What is the Social Security wage base for 2026?
The Social Security Administration set the 2026 wage base at $184,500. Only wages up to that amount are subject to the 6.2% Social Security tax. Wages above $184,500 are still subject to the 1.45% Medicare tax and, where applicable, the 0.9% Additional Medicare Tax, but Social Security tax stops at the cap.
What is the Additional Medicare Tax and who pays it?
The Additional Medicare Tax is an extra 0.9% imposed by the Affordable Care Act on high earners. It applies to wages above $200,000 for single filers and heads of household, $250,000 for married filing jointly, and $125,000 for married filing separately. Employers are required to withhold the extra 0.9% once wages from that employer exceed $200,000, regardless of filing status. The final liability is settled on Form 8959 attached to the annual tax return.
Do employers pay FICA tax too?
Yes. Employers are required to match the employee's Social Security and regular Medicare contributions dollar for dollar. For each employee, the employer pays 6.2% of wages up to the Social Security wage base and 1.45% on all wages, for a total employer FICA cost of 7.65% per employee. Employers do not pay the Additional Medicare Tax; that is an employee-only obligation.
Can self-employed individuals deduct half of their FICA tax?
Yes. The IRS allows self-employed individuals to deduct 50% of their self-employment tax (the Social Security and regular Medicare portions only) from gross income on Schedule 1 of Form 1040. This deduction reduces adjusted gross income, which lowers federal income tax. The Additional Medicare Tax is not included in this deduction.
How is self-employment FICA different from employee FICA?
Employees pay only the worker half of FICA (7.65%) and their employer pays the matching half. Self-employed individuals pay both the employer and employee portions, making the combined rate 15.3% on Social Security and Medicare. However, the IRS applies this rate to 92.35% of net self-employment income — not 100% — to account for the fact that a W-2 employee would not owe tax on the employer's matching share.

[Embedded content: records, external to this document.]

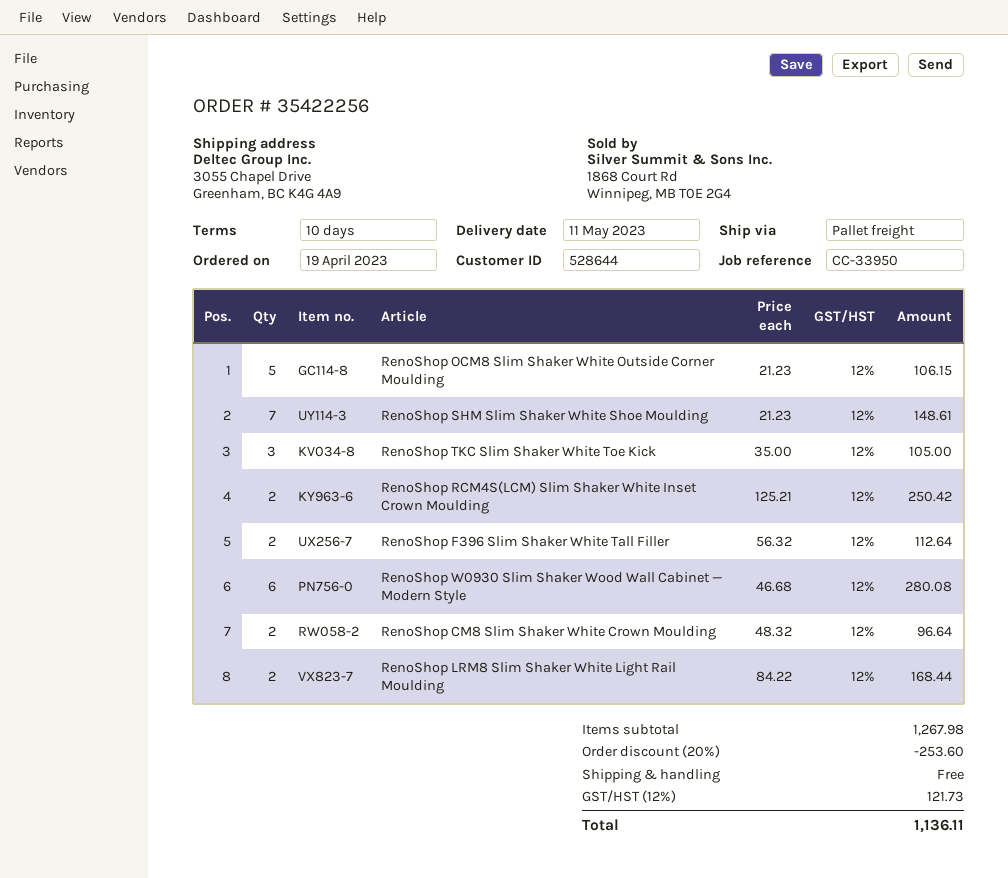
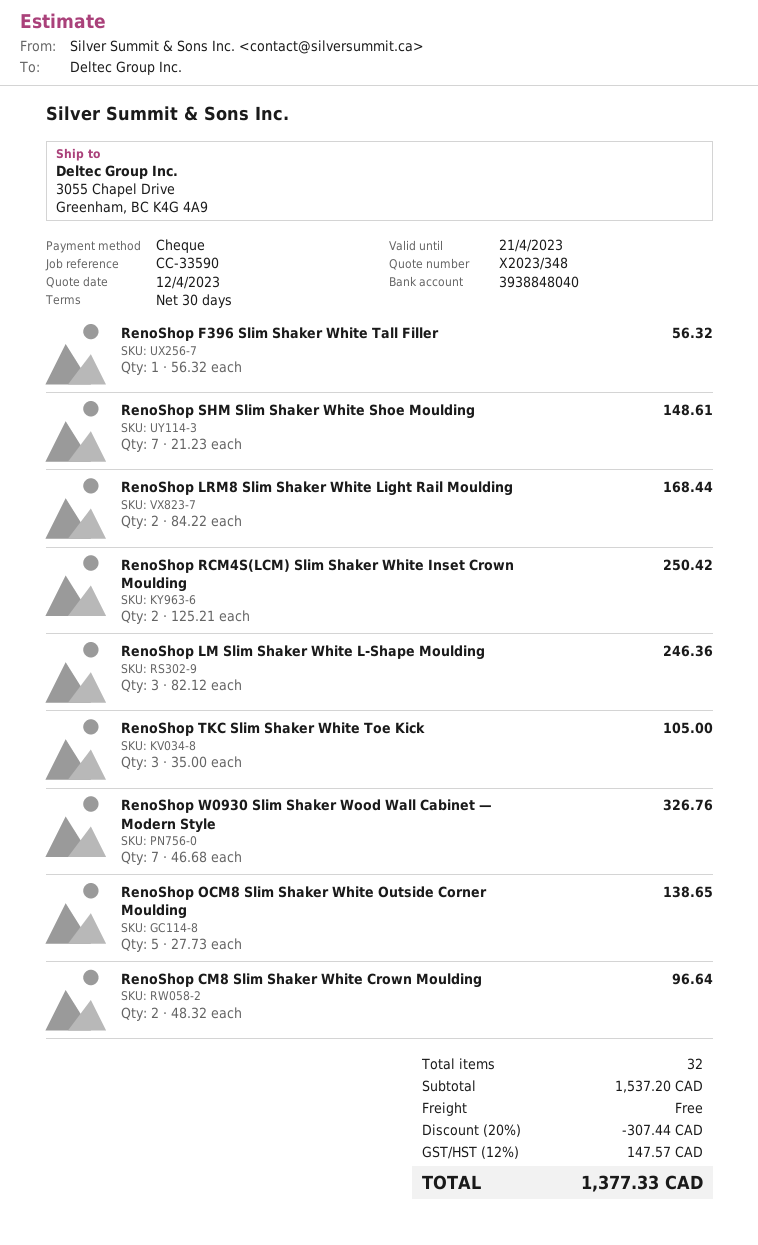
payment terms: 10 days -> 30 days
reference: CC-33950 -> CC-33590
RenoShop OCM8 Slim Shaker White Outside Corner Moulding: 5 x 21.23 = 106.15 -> 5 x 27.73 = 138.65
RenoShop F396 Slim Shaker White Tall Filler: 2 x 56.32 = 112.64 -> 1 x 56.32 = 56.32
RenoShop W0930 Slim Shaker Wood Wall Cabinet — Modern Style: 6 x 46.68 = 280.08 -> 7 x 46.68 = 326.76
RenoShop LM Slim Shaker White L-Shape Moulding: none -> 3 x 82.12 = 246.36
subtotal: 1267.98 -> 1537.20
discount: 20% = 253.60 -> 20% = 307.44
tax: 12% = 121.73 -> 12% = 147.57
total: 1136.11 -> 1377.33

Is FICA tax the same as federal income tax?
No. FICA taxes are dedicated contributions to Social Security and Medicare programs and are separate from federal income tax. Federal income tax is calculated on taxable income after deductions and credits, while FICA is a flat percentage of wages with a cap on Social Security. Both are withheld from a paycheck, but they are governed by different statutes, paid into different funds, and appear as separate line items on your pay stub.
Why does Social Security tax stop at high incomes?
Congress set a wage base limit for Social Security to cap both the tax collected and the future benefits owed to high earners. The Social Security Administration adjusts the wage base annually based on changes in average wages. The logic is that benefits are also subject to a cap, so the tax and the benefit structure stay proportional. Medicare has no wage base cap because Medicare Part A benefits are not proportional to lifetime earnings in the same way.
What happens if my employer withholds too much FICA?
Excess Social Security withholding can happen if you work multiple jobs in a year and each employer independently withholds up to the full wage base. On your annual tax return, the excess Social Security withheld above the cap is treated as a credit against income tax owed. Medicare and Additional Medicare Tax reconciliation is done on Form 8959. For employees with one employer, the employer is responsible for calculating and correcting FICA withholding errors before the W-2 is issued.